1. That the merchandise consists of certain vulcanizing equipment for the repair of passenger and truck tires manufactured in and exported from Canada February 9,1959.

2. That the imported merchandise was appraised on the basis of export value as defined in 19 U.S.C.A., section 1401a(b) (section 402(b), Tariff Act of 1930, as amended by the Customs Simplification Act of 1956, T.D. 54165), at various unit values higher than the entered values and does not appear on the final list of the Secretary of the Treasury in T.D. 54521.

3. Plaintiff has failed to prove that it was a selected purchaser of the imported merchandise.

4. The record establishes that the merchandise was not sold by the Canadian company to the American company, but that the American company was a selling agent of the Canadian company.

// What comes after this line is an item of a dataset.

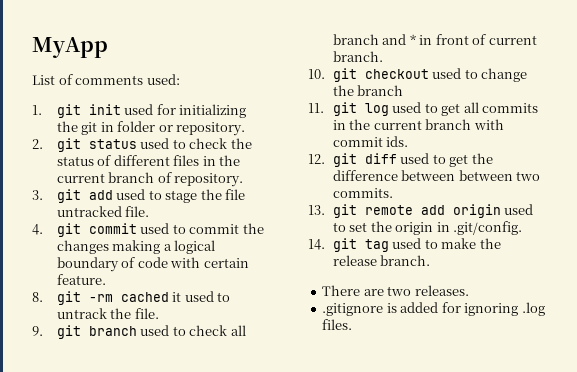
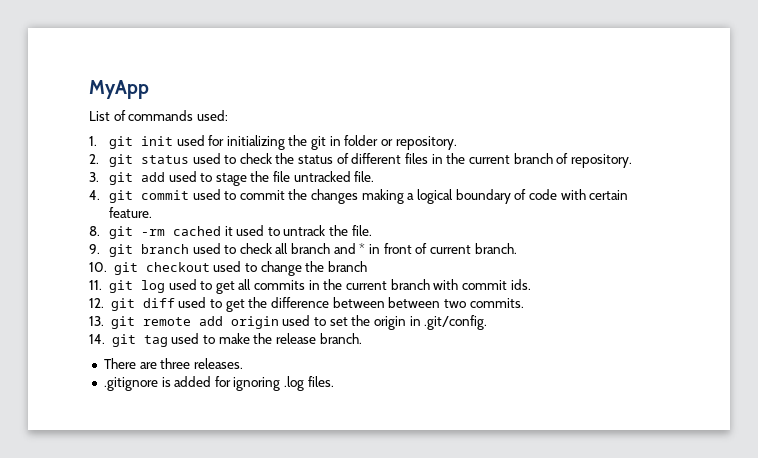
[75,75,144,85] comments -> [128,110,194,121] commands
[387,286,412,296] two -> [160,358,191,369] three

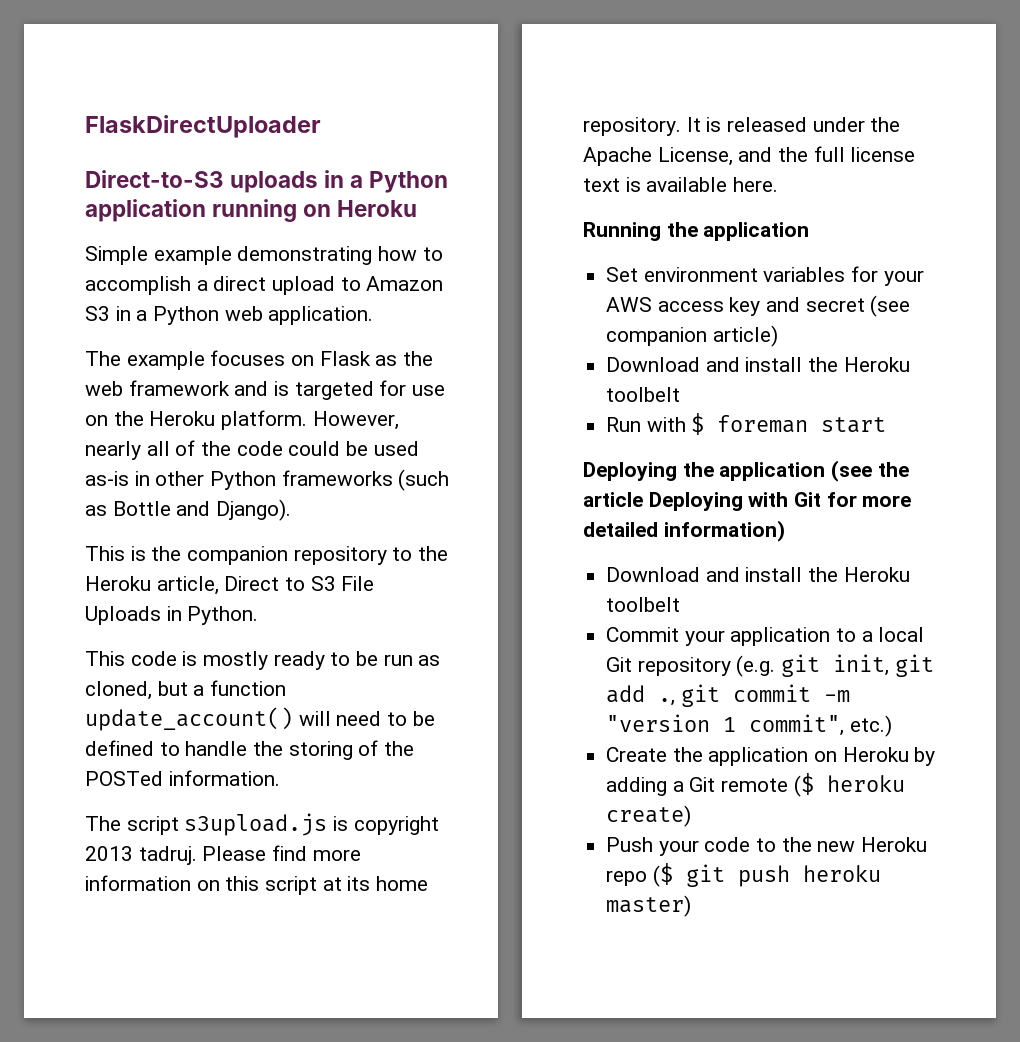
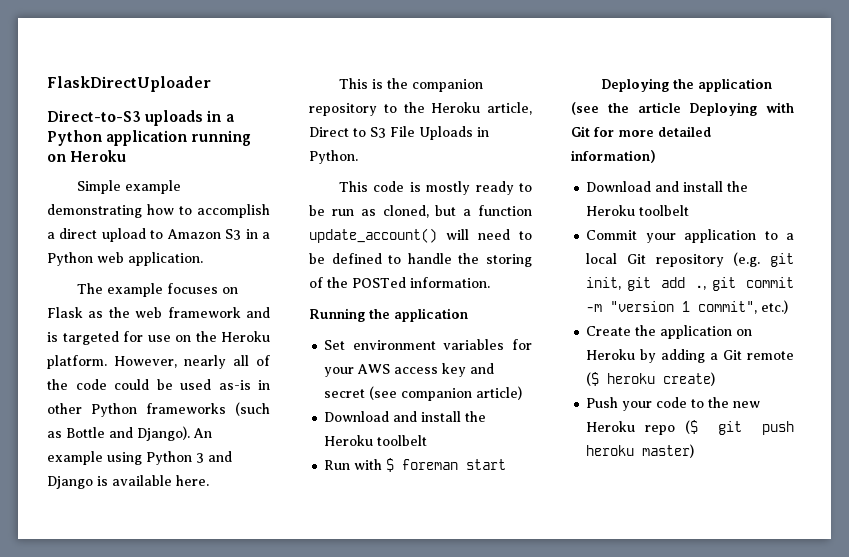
(292, 510) none -> [193,428,212,438] [47,451,232,465] [47,475,209,489] An example using Python 3 and Django is available here.
[85,813,439,836] [85,845,361,865] [85,875,429,895] [583,117,901,136] [583,146,916,166] [583,177,779,192] // The script s3upload.js is copyright 2013 tadruj. Please find more information on this script at its home repository. It is released under the Apache License, and the full license text is available here. -> (490, 282) none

The court concludes as a matter of law:

1. That plaintiff has failed to rebut the presumption of correctness attaching to the appraisement of the imported merchandise.

2. That export value as defined in section 1401a (b) is the proper basis of value of the imported merchandise.

3. That such values are represented herein by the appraised values.

Judgment will be entered accordingly.